First find the line with "a 16-step sequencer." in the entries below, then set down exactly every line through the line with "bottom two breadboards.", that line included.

> [Entries supplied]

== Segment start ==

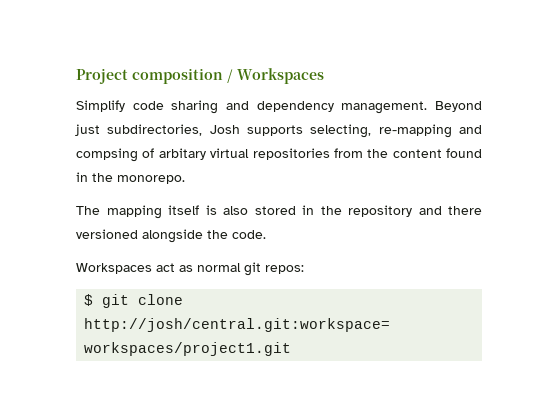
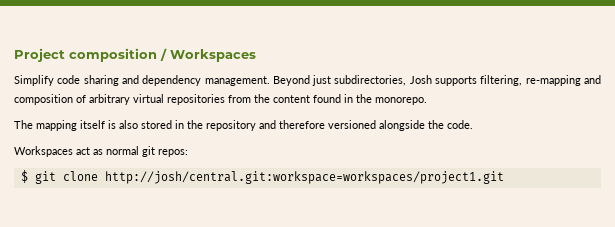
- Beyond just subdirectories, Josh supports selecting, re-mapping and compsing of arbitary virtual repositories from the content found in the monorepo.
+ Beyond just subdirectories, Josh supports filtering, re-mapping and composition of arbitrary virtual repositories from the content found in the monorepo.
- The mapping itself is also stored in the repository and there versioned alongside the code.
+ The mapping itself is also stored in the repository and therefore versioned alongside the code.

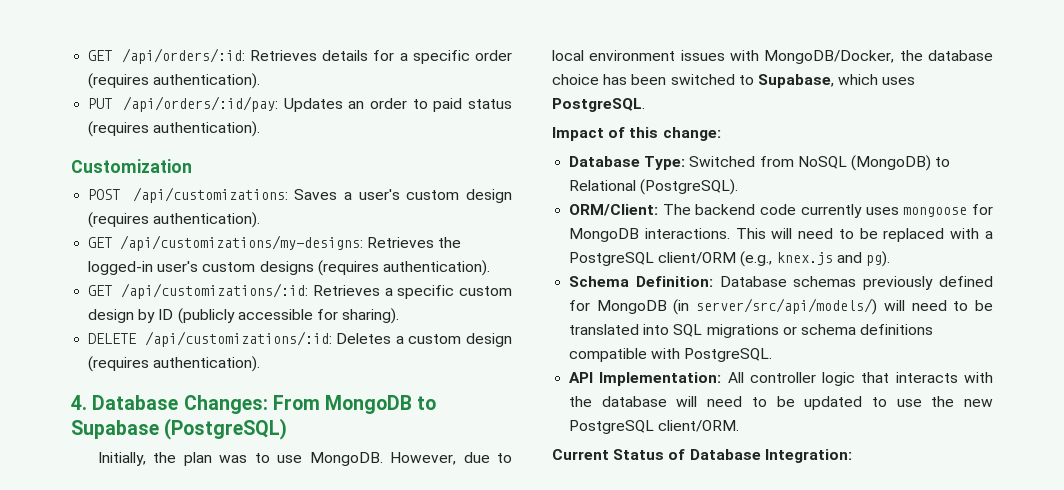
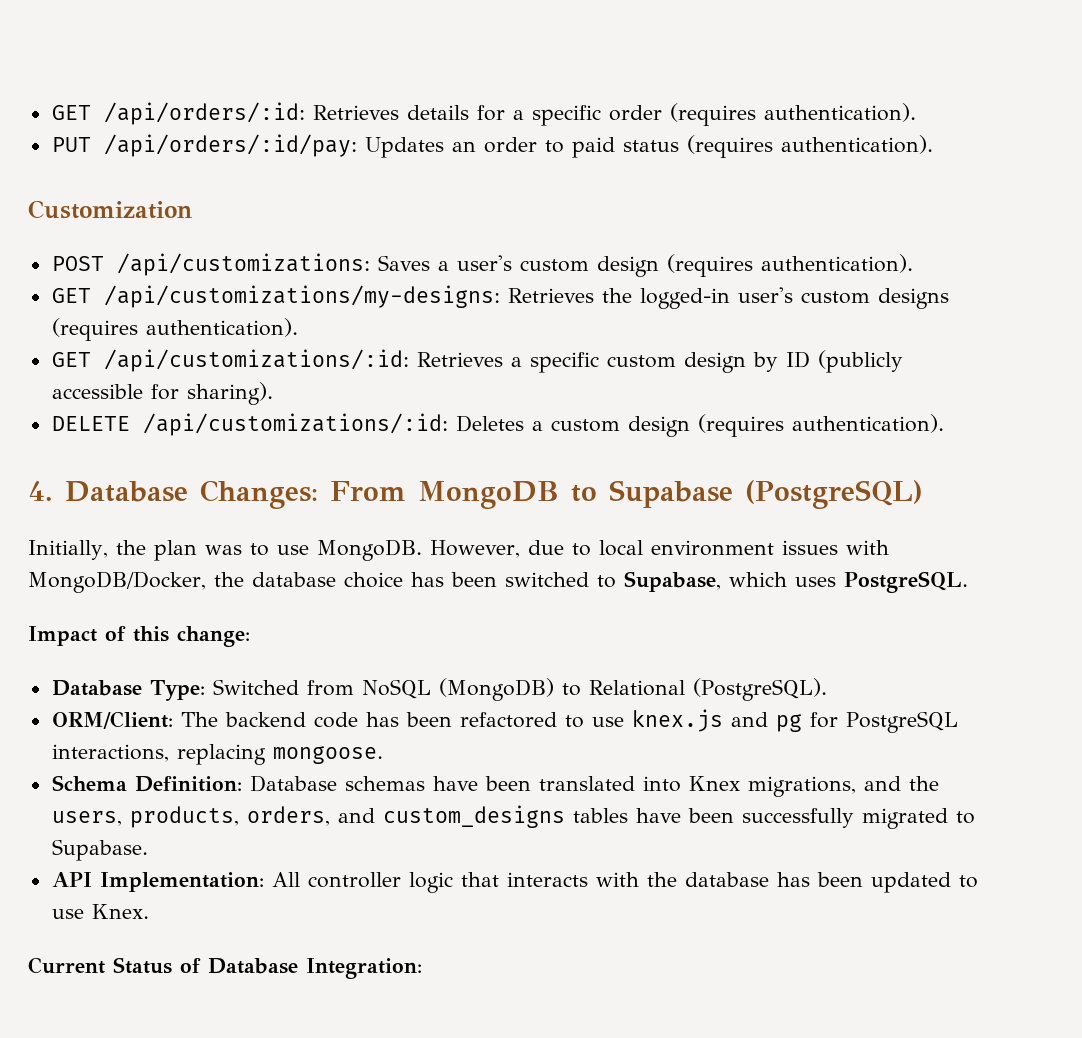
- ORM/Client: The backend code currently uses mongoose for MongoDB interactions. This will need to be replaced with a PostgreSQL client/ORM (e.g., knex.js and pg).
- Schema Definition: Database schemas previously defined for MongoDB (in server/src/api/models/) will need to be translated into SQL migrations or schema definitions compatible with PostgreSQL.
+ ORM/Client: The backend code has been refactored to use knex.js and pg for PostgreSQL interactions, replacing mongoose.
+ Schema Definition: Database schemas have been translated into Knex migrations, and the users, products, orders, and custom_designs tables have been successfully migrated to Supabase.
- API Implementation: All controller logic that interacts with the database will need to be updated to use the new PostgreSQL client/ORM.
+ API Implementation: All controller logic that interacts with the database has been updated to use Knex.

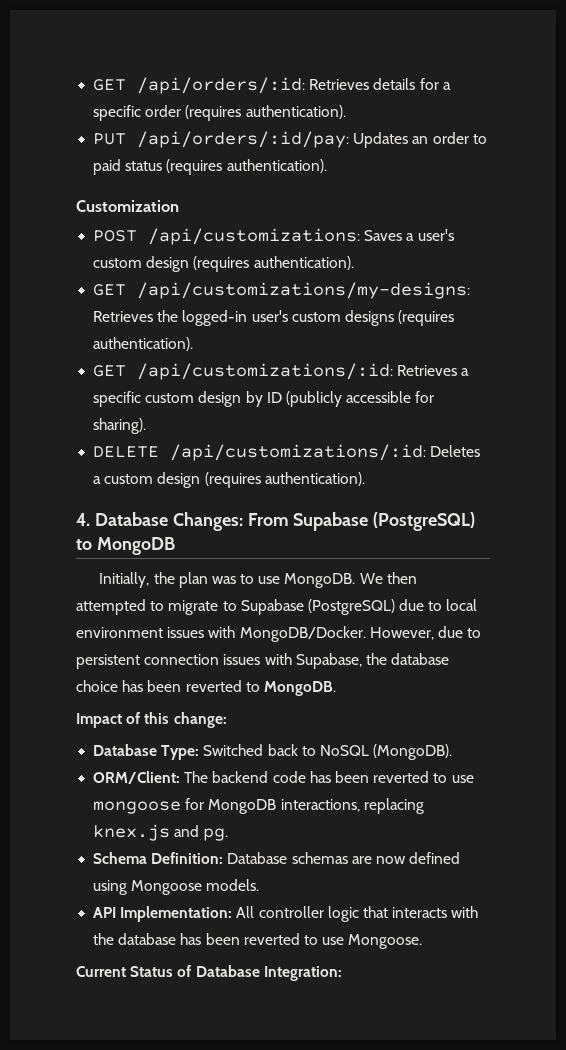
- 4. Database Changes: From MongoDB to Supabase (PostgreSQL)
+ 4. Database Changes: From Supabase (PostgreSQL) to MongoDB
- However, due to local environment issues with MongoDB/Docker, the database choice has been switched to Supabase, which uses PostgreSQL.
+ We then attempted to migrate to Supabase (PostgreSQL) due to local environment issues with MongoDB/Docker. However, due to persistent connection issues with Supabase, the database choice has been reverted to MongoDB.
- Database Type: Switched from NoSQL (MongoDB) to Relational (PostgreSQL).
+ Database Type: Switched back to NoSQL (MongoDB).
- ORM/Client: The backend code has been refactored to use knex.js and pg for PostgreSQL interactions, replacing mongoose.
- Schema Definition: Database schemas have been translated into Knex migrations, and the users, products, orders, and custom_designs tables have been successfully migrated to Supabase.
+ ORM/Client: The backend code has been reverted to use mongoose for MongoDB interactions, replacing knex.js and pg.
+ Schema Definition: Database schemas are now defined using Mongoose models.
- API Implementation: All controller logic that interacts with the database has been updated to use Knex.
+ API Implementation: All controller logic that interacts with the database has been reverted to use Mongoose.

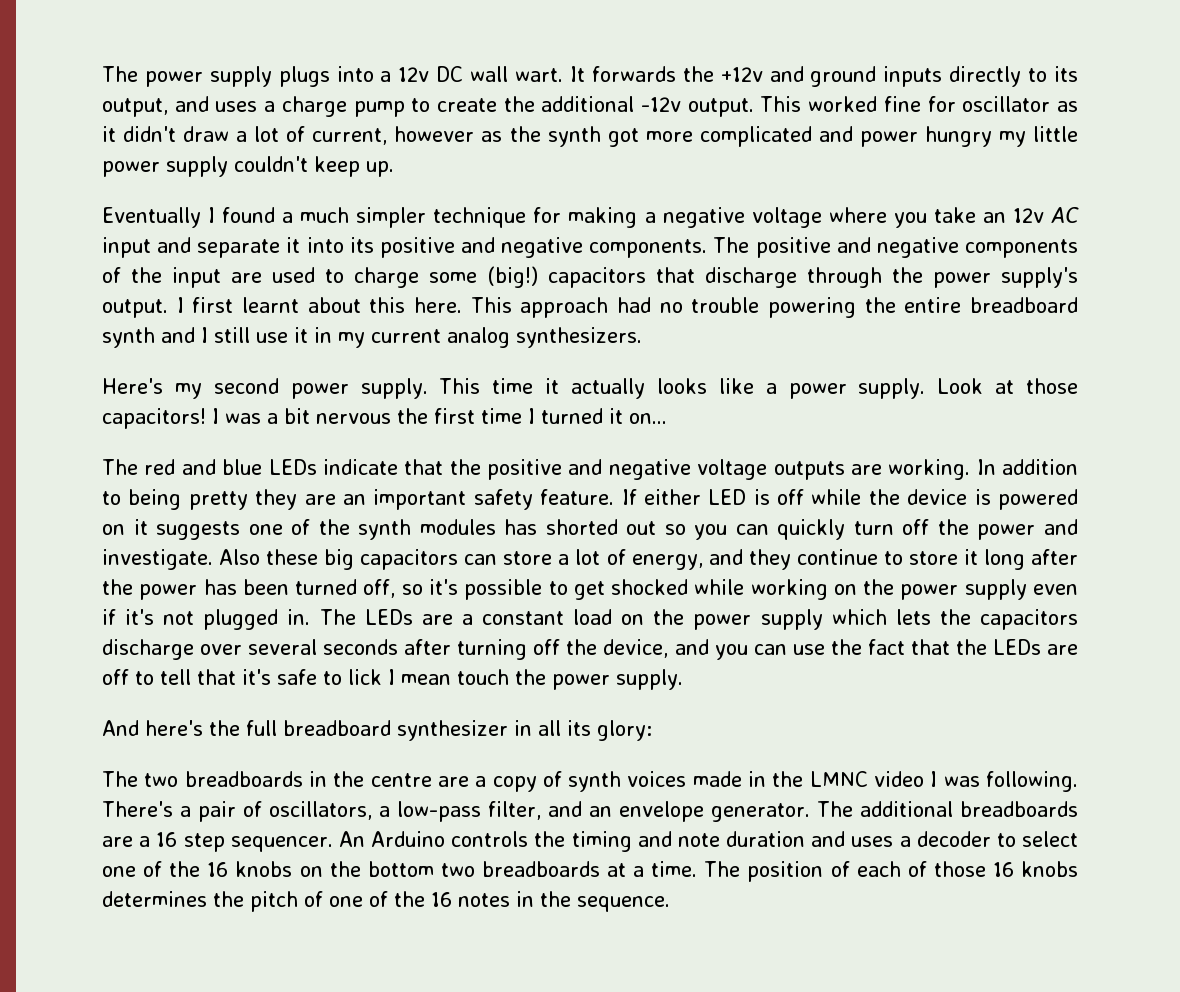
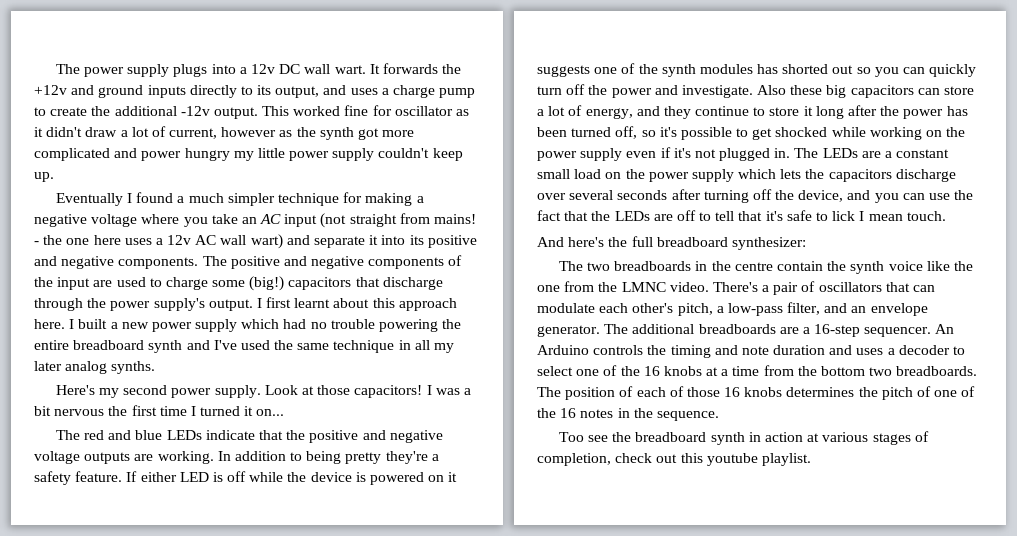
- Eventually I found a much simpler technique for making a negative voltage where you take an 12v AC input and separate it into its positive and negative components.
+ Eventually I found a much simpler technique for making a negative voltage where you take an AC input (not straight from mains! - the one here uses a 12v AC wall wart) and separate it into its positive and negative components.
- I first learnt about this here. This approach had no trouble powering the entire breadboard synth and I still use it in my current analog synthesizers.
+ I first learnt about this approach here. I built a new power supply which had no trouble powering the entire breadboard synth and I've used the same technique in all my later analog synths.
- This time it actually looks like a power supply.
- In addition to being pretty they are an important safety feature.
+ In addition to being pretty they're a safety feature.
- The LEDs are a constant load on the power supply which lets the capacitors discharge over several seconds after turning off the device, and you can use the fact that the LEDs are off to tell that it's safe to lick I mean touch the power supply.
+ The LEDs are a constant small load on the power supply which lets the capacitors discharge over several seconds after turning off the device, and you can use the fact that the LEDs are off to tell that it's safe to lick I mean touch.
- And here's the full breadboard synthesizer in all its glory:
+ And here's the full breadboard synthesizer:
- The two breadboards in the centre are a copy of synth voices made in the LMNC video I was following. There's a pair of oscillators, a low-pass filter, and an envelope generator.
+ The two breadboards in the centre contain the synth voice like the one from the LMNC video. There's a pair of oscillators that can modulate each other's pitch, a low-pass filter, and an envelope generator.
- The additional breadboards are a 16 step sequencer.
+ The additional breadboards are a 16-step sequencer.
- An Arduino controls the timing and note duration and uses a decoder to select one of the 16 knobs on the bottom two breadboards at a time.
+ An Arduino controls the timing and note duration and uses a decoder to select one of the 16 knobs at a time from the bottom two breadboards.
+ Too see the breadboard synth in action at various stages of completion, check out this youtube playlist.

== Segment end ==

> [Solved problem]
+ The additional breadboards are a 16-step sequencer.
- An Arduino controls the timing and note duration and uses a decoder to select one of the 16 knobs on the bottom two breadboards at a time.
+ An Arduino controls the timing and note duration and uses a decoder to select one of the 16 knobs at a time from the bottom two breadboards.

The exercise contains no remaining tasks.